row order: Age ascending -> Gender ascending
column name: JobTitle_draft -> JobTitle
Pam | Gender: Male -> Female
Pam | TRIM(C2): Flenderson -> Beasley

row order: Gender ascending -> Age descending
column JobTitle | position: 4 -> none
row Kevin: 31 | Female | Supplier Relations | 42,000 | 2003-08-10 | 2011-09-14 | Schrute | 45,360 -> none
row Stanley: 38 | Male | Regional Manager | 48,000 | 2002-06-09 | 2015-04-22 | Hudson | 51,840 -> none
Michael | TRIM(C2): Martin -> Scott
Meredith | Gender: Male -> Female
= = = =
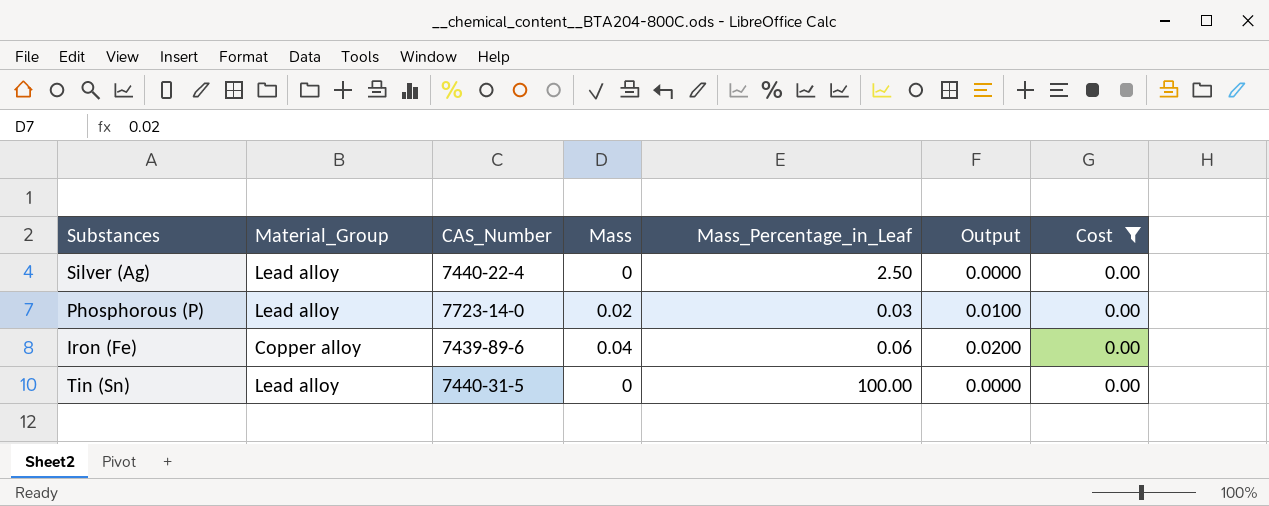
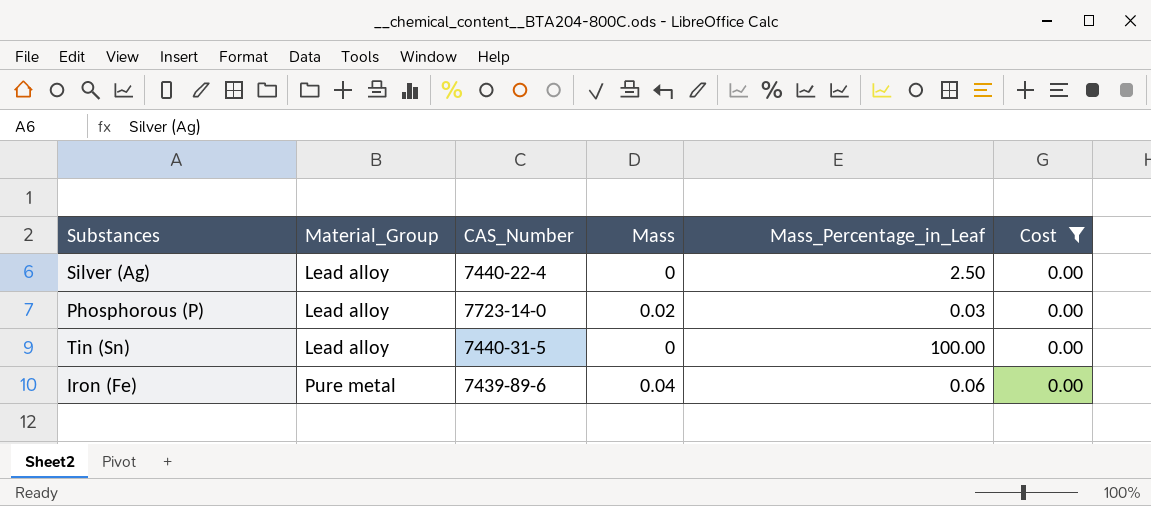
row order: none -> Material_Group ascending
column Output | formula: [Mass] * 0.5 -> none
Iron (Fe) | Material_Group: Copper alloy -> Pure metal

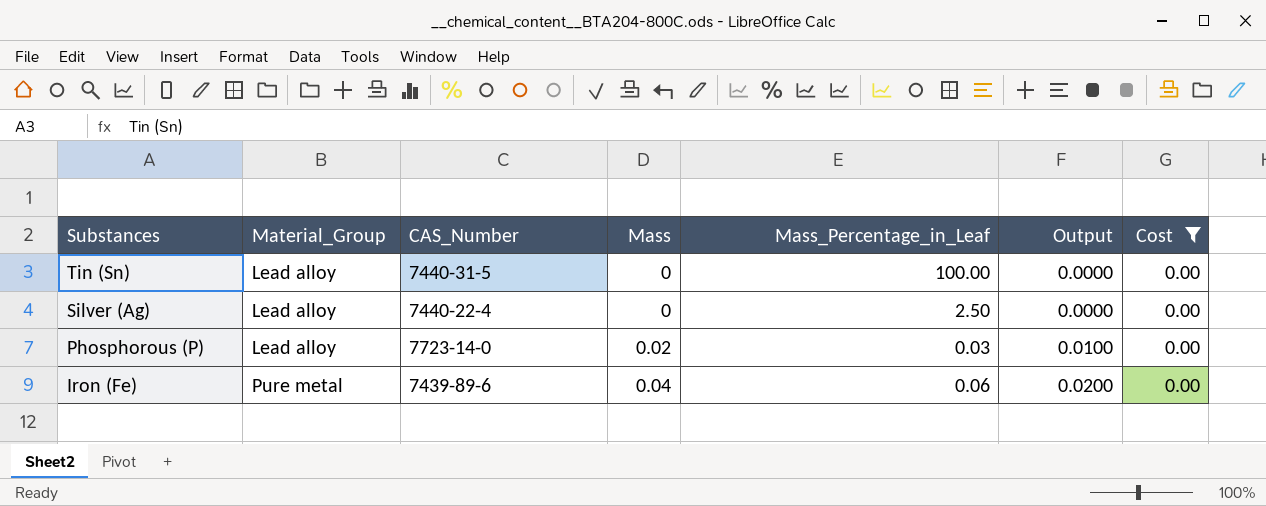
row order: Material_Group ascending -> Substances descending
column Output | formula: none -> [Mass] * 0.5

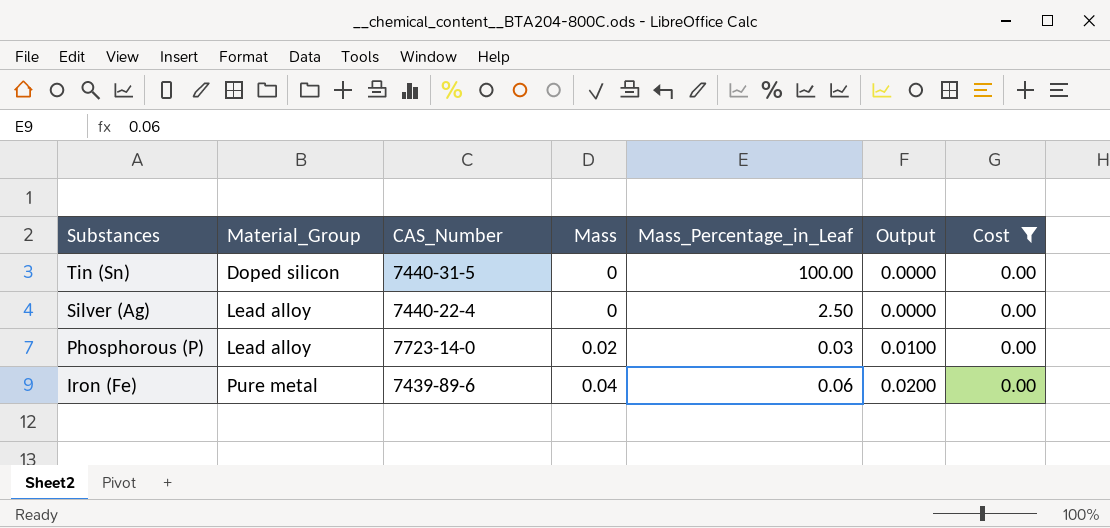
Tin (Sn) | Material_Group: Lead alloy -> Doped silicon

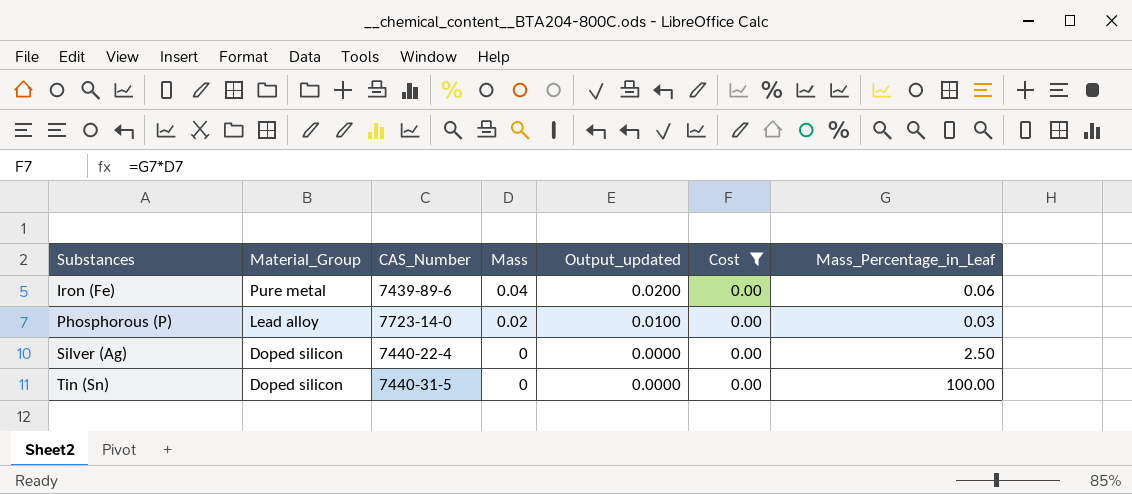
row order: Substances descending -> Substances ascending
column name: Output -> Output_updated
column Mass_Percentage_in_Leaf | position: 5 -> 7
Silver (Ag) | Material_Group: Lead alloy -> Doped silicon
= = = =
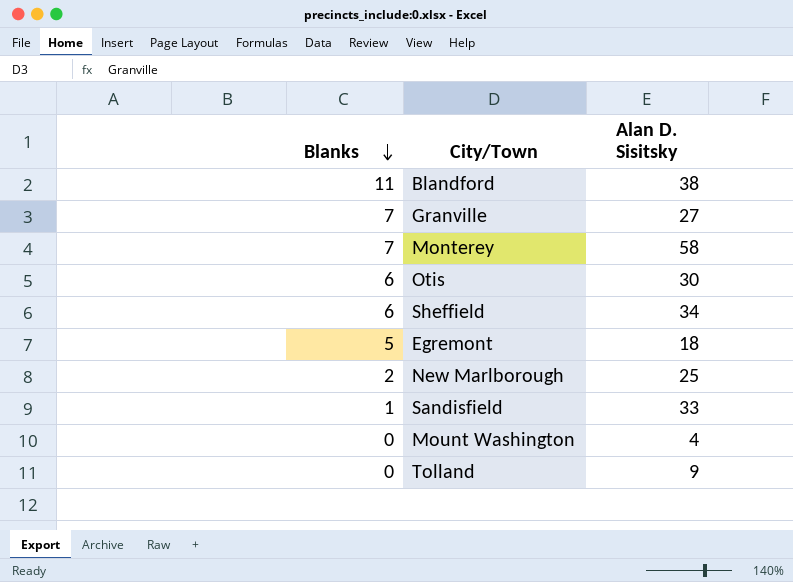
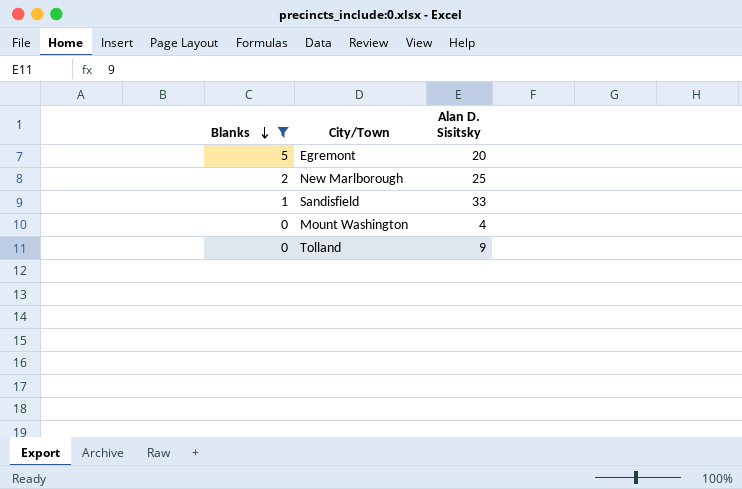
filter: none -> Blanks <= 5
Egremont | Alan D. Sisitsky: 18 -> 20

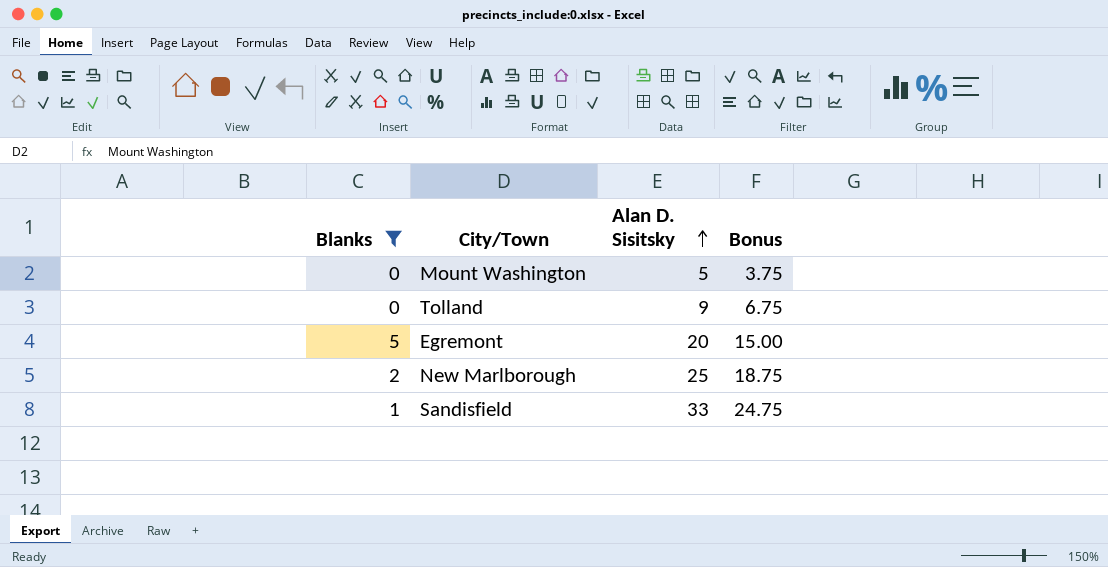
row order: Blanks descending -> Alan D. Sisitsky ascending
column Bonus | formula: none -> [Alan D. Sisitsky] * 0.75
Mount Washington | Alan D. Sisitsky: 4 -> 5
= = = =
**Description of the task:** Transcribe the records above exactly, beginning at the line that contains "row Stanley: 38" and ending with the line that contains "Meredith | Gender: Male -> Female", both included, and nothing else.

**Task result:**
row Stanley: 38 | Male | Regional Manager | 48,000 | 2002-06-09 | 2015-04-22 | Hudson | 51,840 -> none
Michael | TRIM(C2): Martin -> Scott
Meredith | Gender: Male -> Female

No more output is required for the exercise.